CSS Counter: Creating Elegantly Numbered Lists

Tiempo de lectura: < 1 minuto

Good morning, today I show you a brief example of how it would be:

<!DOCTYPE html>
<html lang="en">
<head>
  <meta charset="UTF-8">
  <meta name="viewport" content="width=device-width, initial-scale=1.0">
  <link rel="stylesheet" href="styles.css">
  <title>Numbered List</title>
</head>
<body>

  <ul class="numbered-list">
    <li>Item 1</li>
    <li>Item 2</li>
    <li>Item 3</li>
    <li>Item 4</li>
  </ul>

</body>
</html>

By default, as we already know, this returns bullets.
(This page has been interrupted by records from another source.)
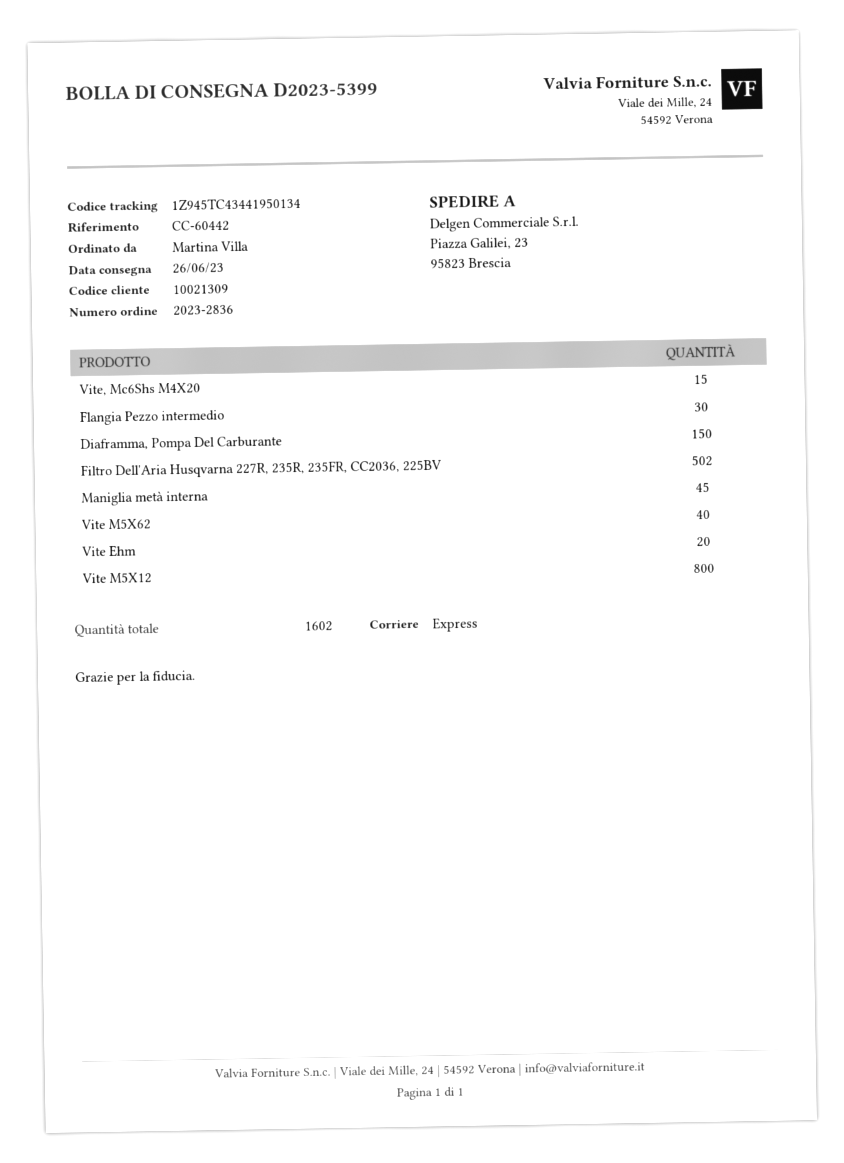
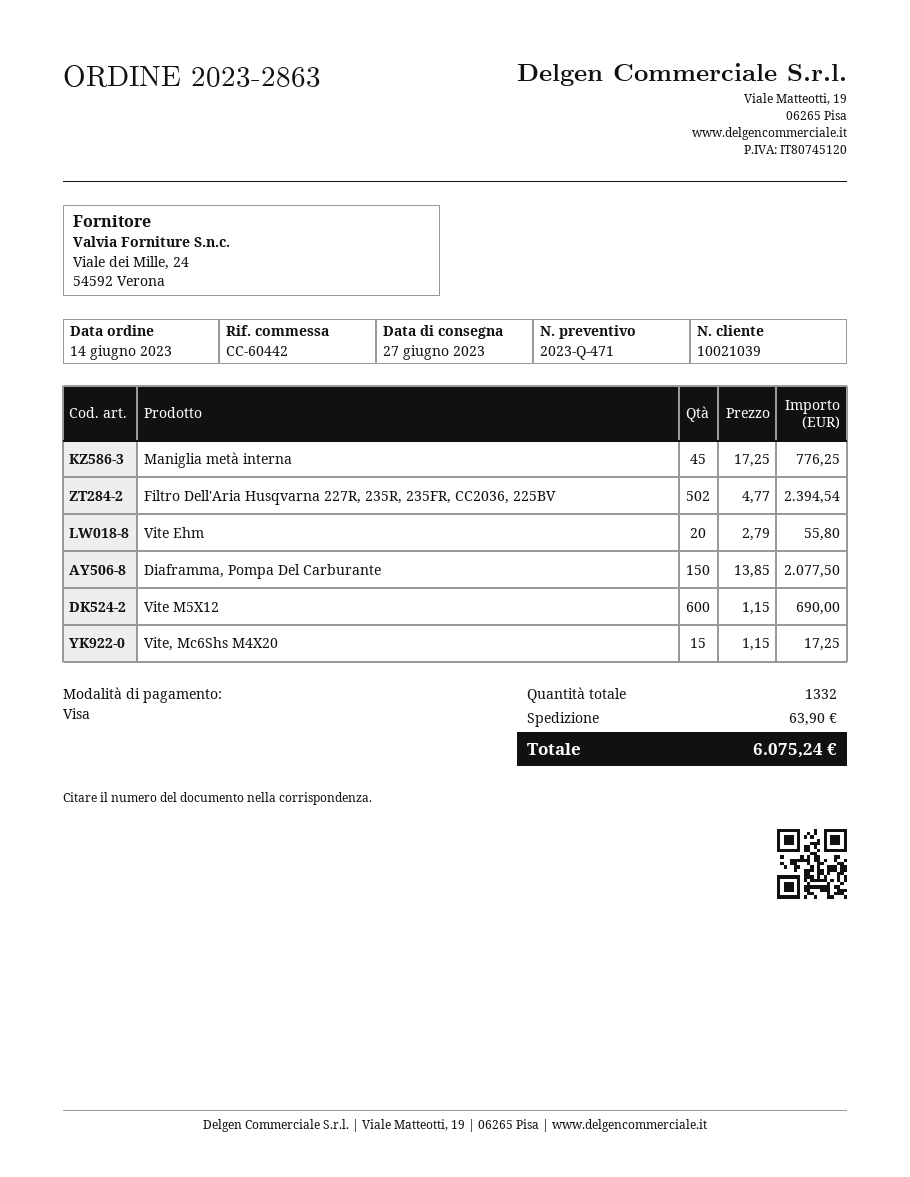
order number: 2023-2836 -> 2023-2863
delivery date: 2023-06-26 -> 2023-06-27
customer number: 10021309 -> 10021039
Flangia Pezzo intermedio: 30 -> none
Vite M5X62: 40 -> none
Vite M5X12: 800 -> 600
total quantity: 1602 -> 1332

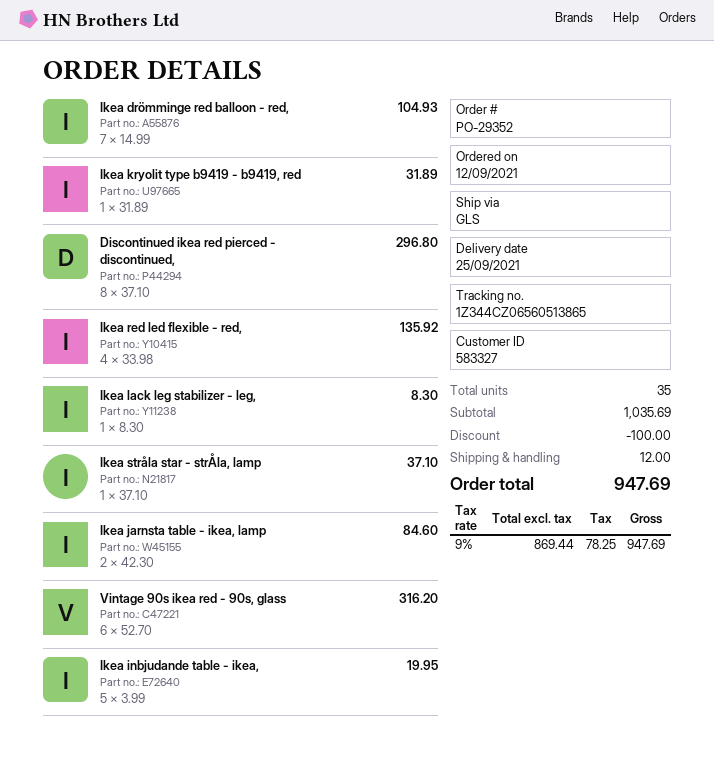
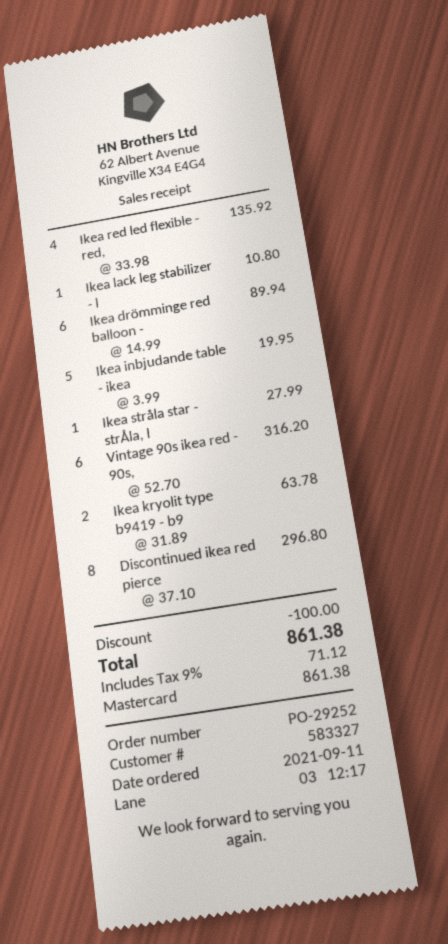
order number: PO-29352 -> PO-29252
order date: 2021-09-12 -> 2021-09-11
Ikea drömminge red balloon - red,: 7 x 14.99 = 104.93 -> 6 x 14.99 = 89.94
Ikea kryolit type b9419 - b9419, red: 1 x 31.89 = 31.89 -> 2 x 31.89 = 63.78
Ikea lack leg stabilizer - leg,: 1 x 8.30 = 8.30 -> 1 x 10.80 = 10.80
Ikea stråla star - strÅla, lamp: 1 x 37.10 = 37.10 -> 1 x 27.99 = 27.99
Ikea jarnsta table - ikea, lamp: 2 x 42.30 = 84.60 -> none
shipping: 12.00 -> none
tax: 9% = 78.25 -> 9% = 71.12
total: 947.69 -> 861.38

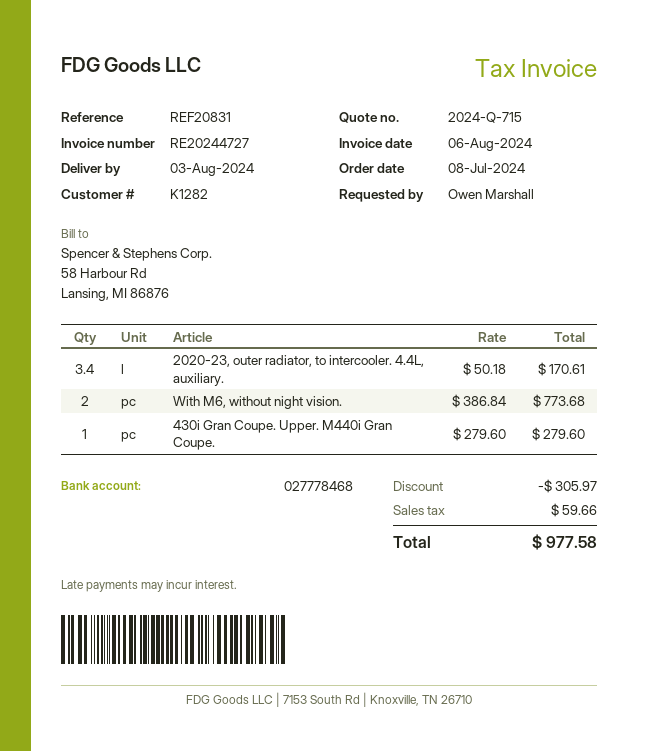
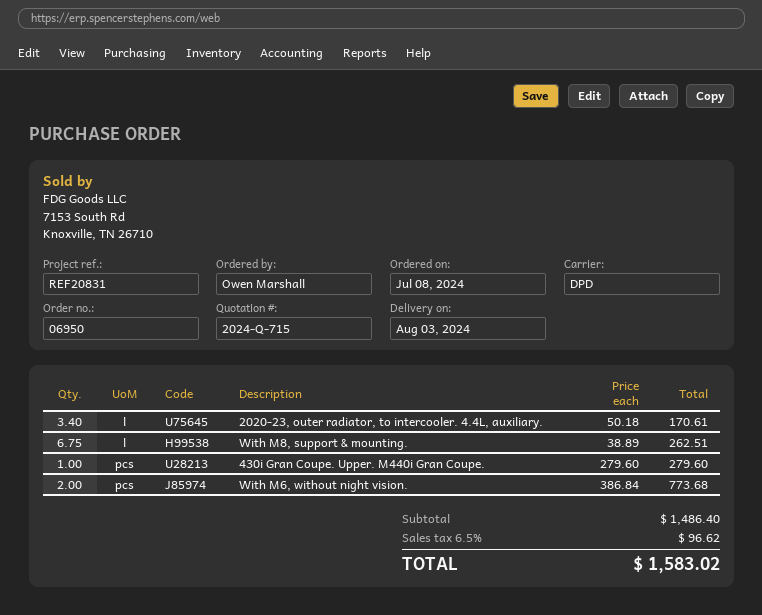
With M8, support & mounting.: none -> 6.75 x 38.89 = 262.51
discount: 305.97 -> none
tax: 59.66 -> 96.62
total: 977.58 -> 1583.02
If instead of bullets we want it to return numbers, without being a numbered list, our CSS should be as follows:

body {
  counter-reset: my-counter 0; // resets the number, starts at 0
}

.numbered-list {
  list-style-type: none;
  padding: 0;
}

.numbered-list li::before {
  counter-increment: my-counter;
  content: counter(my-counter) ". ";
}
  • Select the li elements inside the list (ul) with the class numbered-list.
  • counter-increment: my-counter; increments the my-counter counter by 1 for each list item.
  • content: counter(my-counter) ". "; adds the content of the counter followed by a period and a space before the actual content of the li element.

This CSS code is used to number the elements of an unordered list in a customized way using the my-counter counter.